September 18, 2023

The need-to-know this morning

Black Diamond Therapeutics co-founder and CEO David Epstein resigned. Chairman Mark Velleca has been appointed CEO, effective immediately. Epstein will remain on Black Diamond's board.
Lonza CEO Pierre-Alain Ruffieux resigned. He will be replaced on an interim basis by Chairman Albert Baehny until a new CEO is found.
ImmunoGen named Lauren White as its new chief financial officer. She joined from C4 Therapeutics.
The FDA granted priority review to Libmeldy, a gene therapy from Orchard Therapeutics that treats children with metachromatic leukodystrophy, a rare and life-threatening genetic disease. The FDA decision deadline is March 18. The treatment is already approved in Europe.
An experimental blood-thinning medicine developed by privately held Anthos Therapeutics significantly reduced bleeding events compared to Xarelto, a currently approved anticoagulant, achieving the goals of a mid-stage study.

gene editing

New David Liu startup wants to reach difficult tissues with gene therapy

Storied Broad Institute biochemist David Liu is launching a gene editing startup meant to deliver therapies directly to precise sites around the body, STAT has learned. The company, Nvelop, is based on Liu's prior work loading base editors, which can swap out individual base pairs, into viral shells and editing genes in mouse livers, eyes, and nervous systems.

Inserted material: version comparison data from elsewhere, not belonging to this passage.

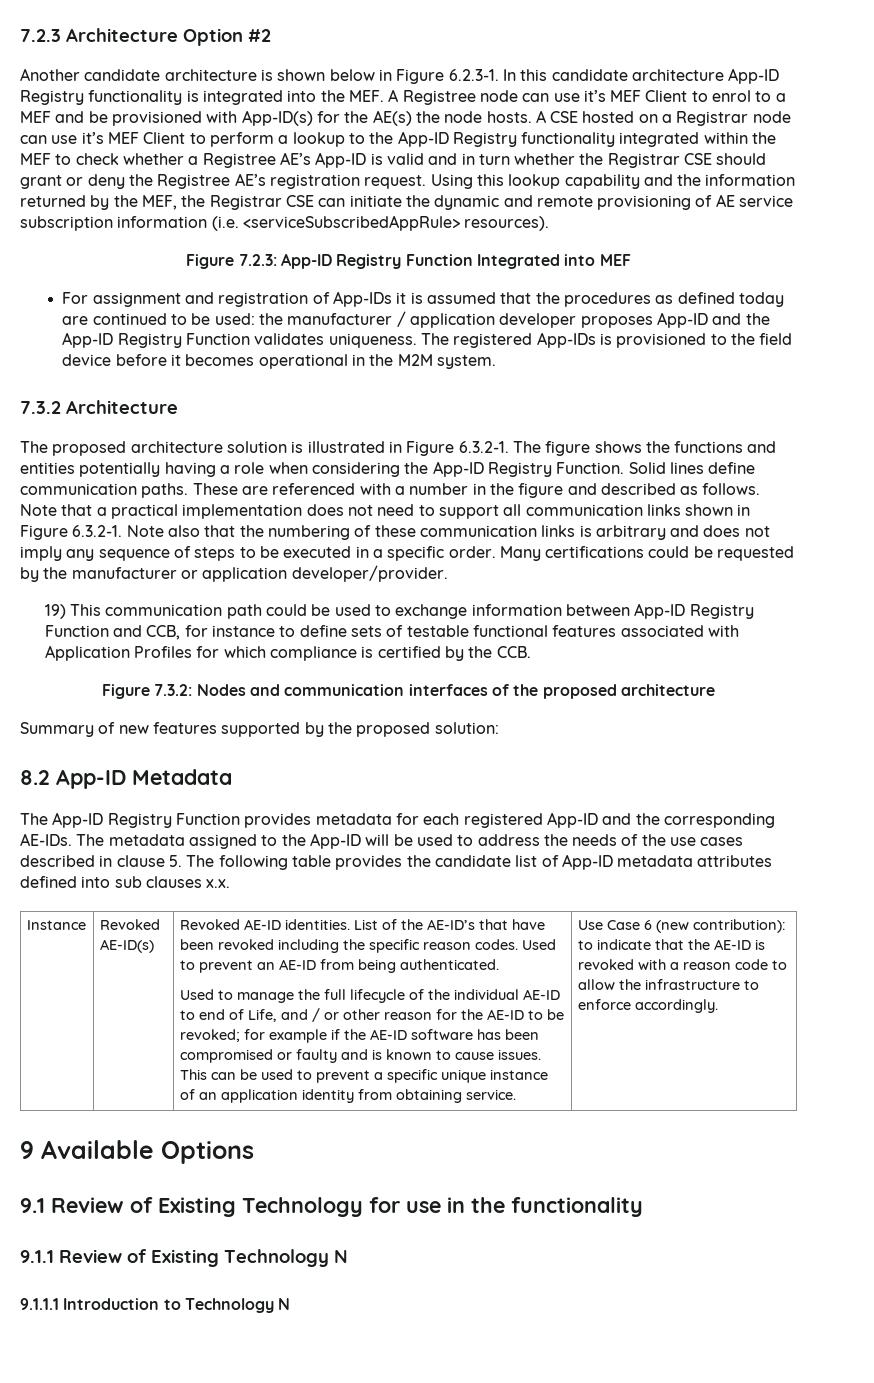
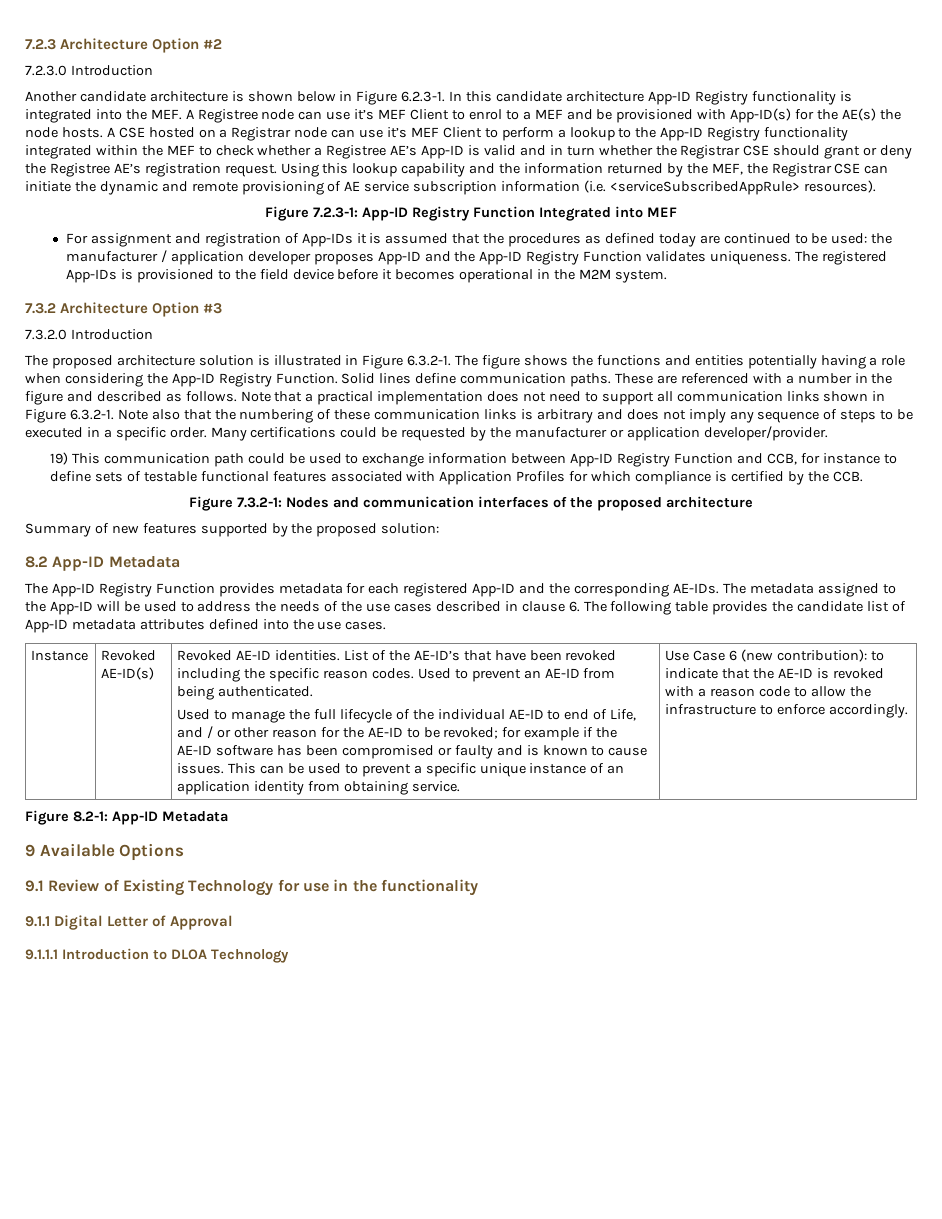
+ 7.2.3.0 Introduction
- Figure 7.2.3: App-ID Registry Function Integrated into MEF
+ Figure 7.2.3-1: App-ID Registry Function Integrated into MEF
- 7.3.2 Architecture
+ 7.3.2 Architecture Option #3
+ 7.3.2.0 Introduction
- Figure 7.3.2: Nodes and communication interfaces of the proposed architecture
+ Figure 7.3.2-1: Nodes and communication interfaces of the proposed architecture
- The metadata assigned to the App-ID will be used to address the needs of the use cases described in clause 5. The following table provides the candidate list of App-ID metadata attributes defined into sub clauses x.x.
+ The metadata assigned to the App-ID will be used to address the needs of the use cases described in clause 6. The following table provides the candidate list of App-ID metadata attributes defined into the use cases.
+ Figure 8.2-1: App-ID Metadata
- 9.1.1 Review of Existing Technology N
+ 9.1.1 Digital Letter of Approval
- 9.1.1.1 Introduction to Technology N
+ 9.1.1.1 Introduction to DLOA Technology

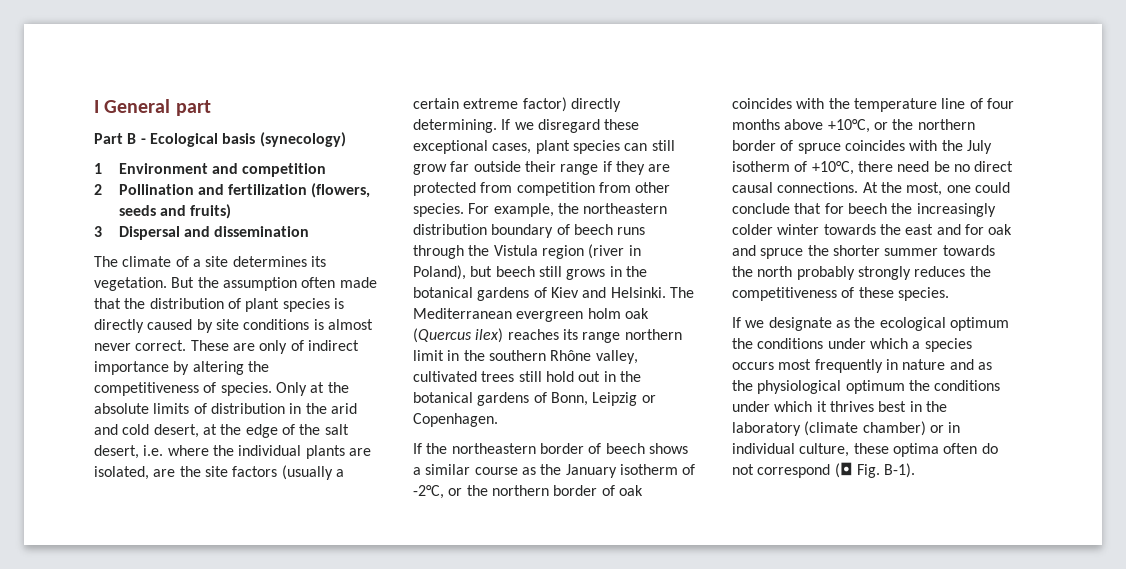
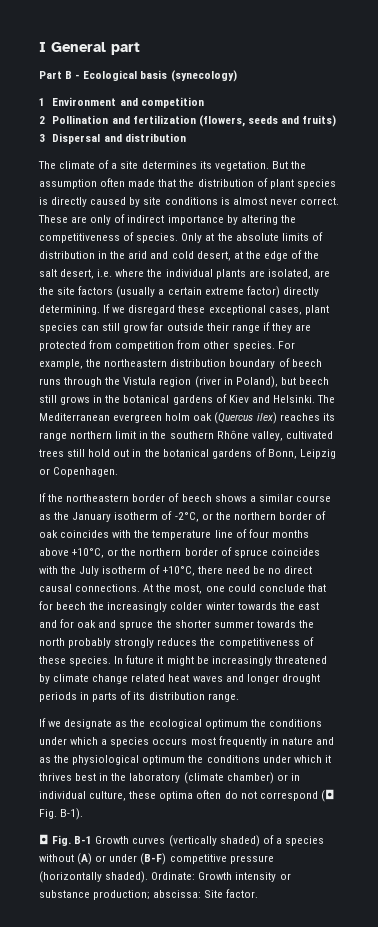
- 3 Dispersal and dissemination
+ 3 Dispersal and distribution
+ In future it might be increasingly threatened by climate change related heat waves and longer drought periods in parts of its distribution range.
+ ◘ Fig. B-1 Growth curves (vertically shaded) of a species without (A) or under (B-F) competitive pressure (horizontally shaded). Ordinate: Growth intensity or substance production; abscissa: Site factor.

NVelop last year raised $100 million in seed funding, and is being run by Jeff Walsh, a former top executive at Bluebird Bio. It recently recruited Melissa Bonner, Bluebird's head of research.

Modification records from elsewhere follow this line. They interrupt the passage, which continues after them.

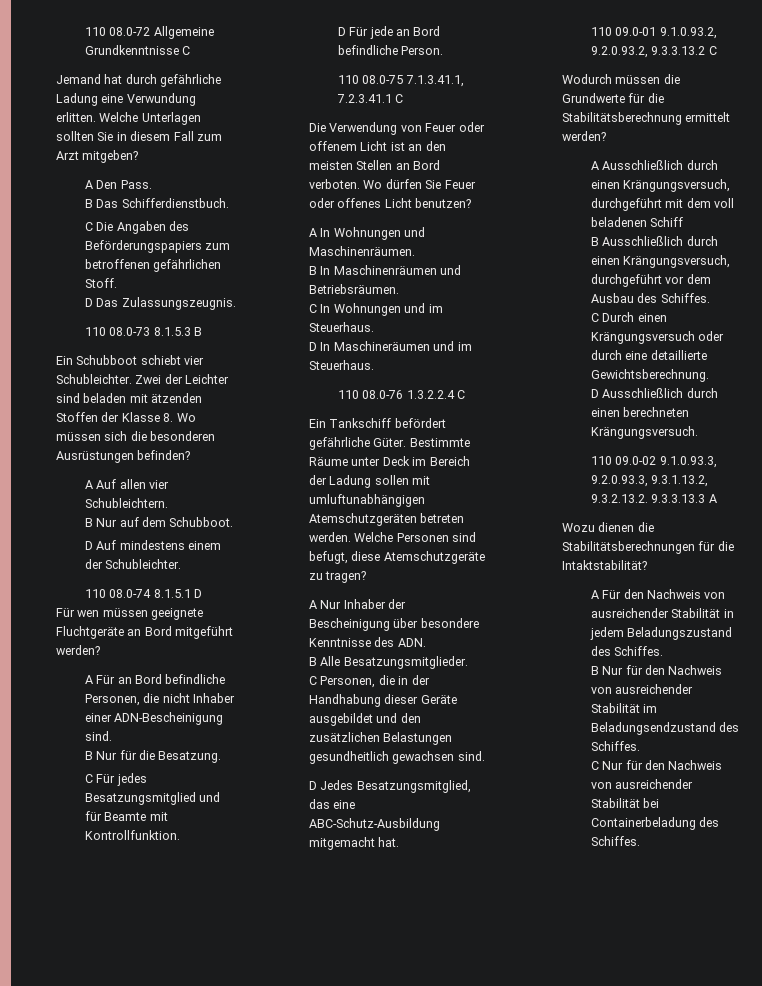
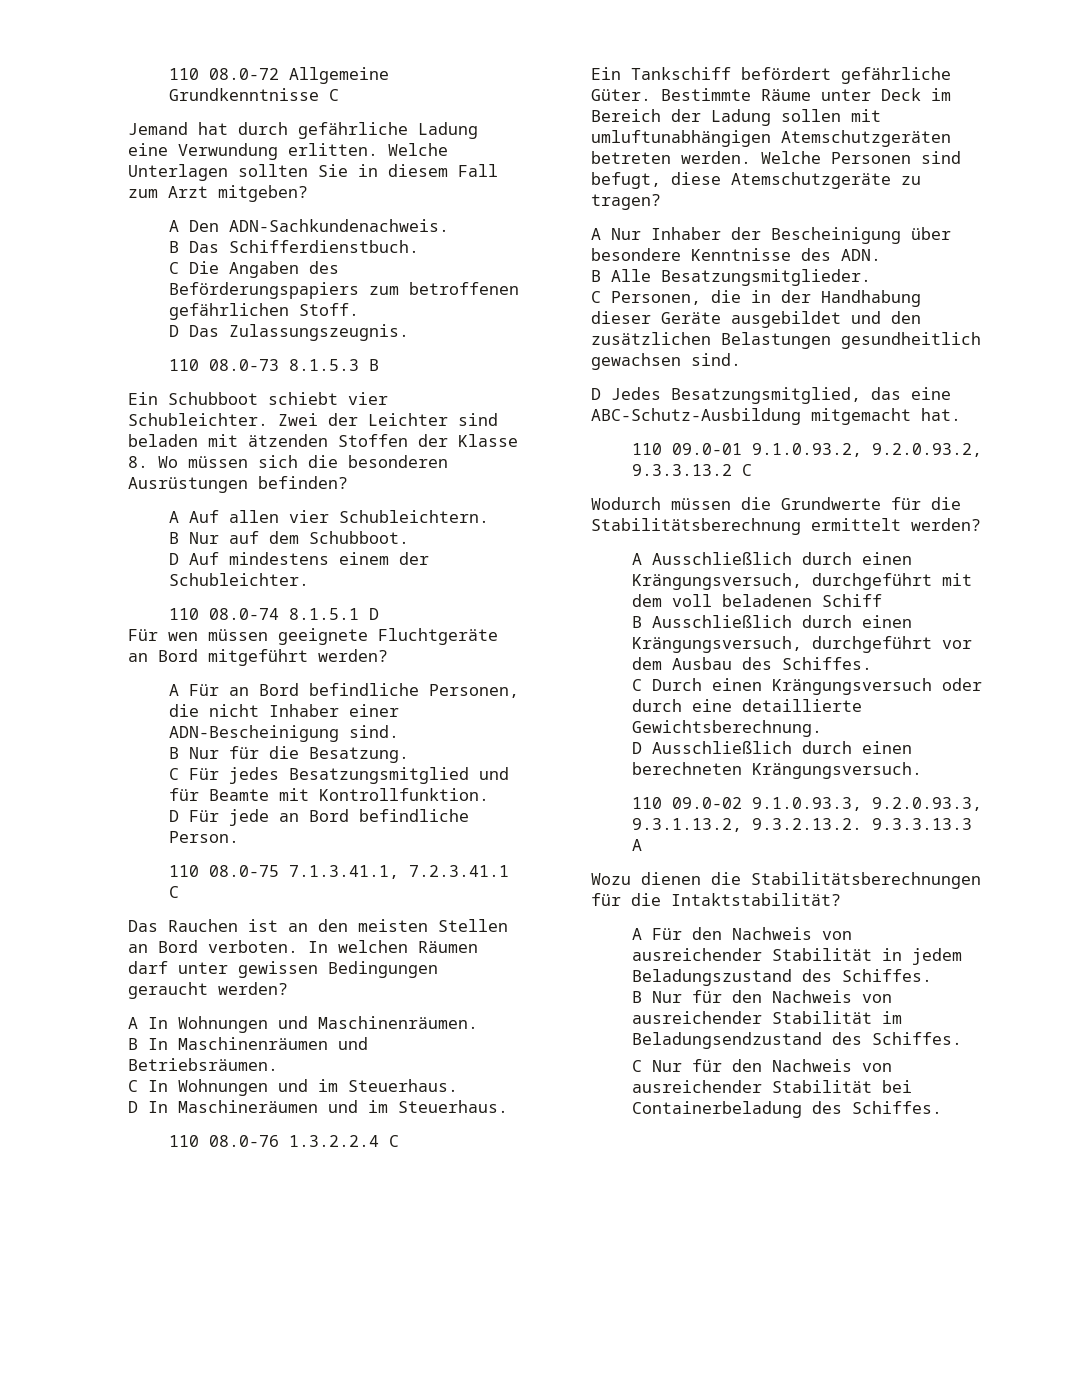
- A Den Pass.
+ A Den ADN-Sachkundenachweis.
- Die Verwendung von Feuer oder offenem Licht ist an den meisten Stellen an Bord verboten.
+ Das Rauchen ist an den meisten Stellen an Bord verboten.
- Wo dürfen Sie Feuer oder offenes Licht benutzen?
+ In welchen Räumen darf unter gewissen Bedingungen geraucht werden?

Using virus-like particles to deliver CRISPR-based therapies and the like could ultimately be more scalable than existing delivery technologies, experts say. But the road could be long, since manufacturing these particles continues to be quite arduous.

cancer

GSK's JAK inhibitor approved for bone marrow cancer

The FDA just approved momelotinib, a JAK inhibitor that GSK acquired last year after buying Sierra Oncology for $1.9 billion. The drug, branded Ojjaara, is now sanctioned to treat intermediate or high-risk myelofibrosis, a blood cancer, in patients with anemia. In a happy twist for GSK, regulators said the medicine could be given to patients regardless of their treatment history, FiercePharma writes. Peak sales could be "comfortably above blockbuster status," according to GSK's chief commercial officer Luke Miles.

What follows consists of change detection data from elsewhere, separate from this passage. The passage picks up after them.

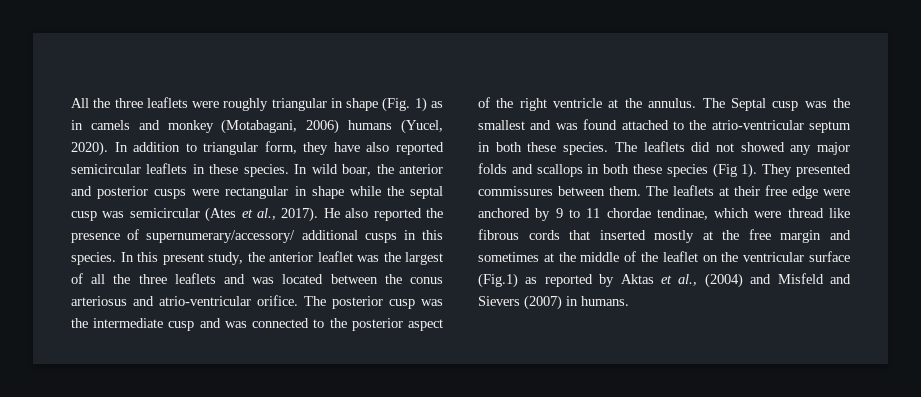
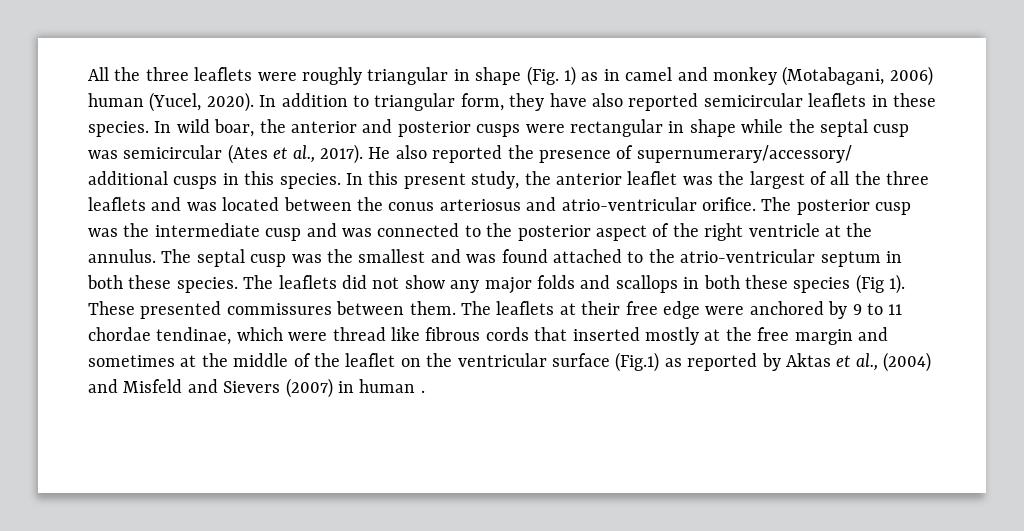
- All the three leaflets were roughly triangular in shape (Fig. 1) as in camels and monkey (Motabagani, 2006) humans (Yucel, 2020).
+ All the three leaflets were roughly triangular in shape (Fig. 1) as in camel and monkey (Motabagani, 2006) human (Yucel, 2020).
- The Septal cusp was the smallest and was found attached to the atrio-ventricular septum in both these species.
+ The septal cusp was the smallest and was found attached to the atrio-ventricular septum in both these species.
- The leaflets did not showed any major folds and scallops in both these species (Fig 1).
+ The leaflets did not show any major folds and scallops in both these species (Fig 1).
- They presented commissures between them.
+ These presented commissures between them.
- The leaflets at their free edge were anchored by 9 to 11 chordae tendinae, which were thread like fibrous cords that inserted mostly at the free margin and sometimes at the middle of the leaflet on the ventricular surface (Fig.1) as reported by Aktas et al., (2004) and Misfeld and Sievers (2007) in humans.
+ The leaflets at their free edge were anchored by 9 to 11 chordae tendinae, which were thread like fibrous cords that inserted mostly at the free margin and sometimes at the middle of the leaflet on the ventricular surface (Fig.1) as reported by Aktas et al., (2004) and Misfeld and Sievers (2007) in human .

Ojjaara's top competitor is Jakafi, a JAK inhibitor made by Incyte that was approved more than a decade ago. In some patients, Jakafi might actually worsen anemia — which creates a gap in the market that GSK hopes to fill with Ojjaara.

psychedelics

Nonprofit behind MDMA therapy will file for FDA approval

MAPS, a nonprofit that makes an MDMA-based therapy for post-traumatic stress disorder, will file to have the drug approved by the FDA. Although MDMA is illegal and the main component of the party drug ecstasy, a number of studies have validated its efficacy in treating PTSD. The decision to file came after a late-stage study published last week showing that MDMA given alongside therapy helped 71.2% of patients no longer qualify for PTSD diagnosis. By comparison, only 46.2% of patients receiving placebo had the same outcome.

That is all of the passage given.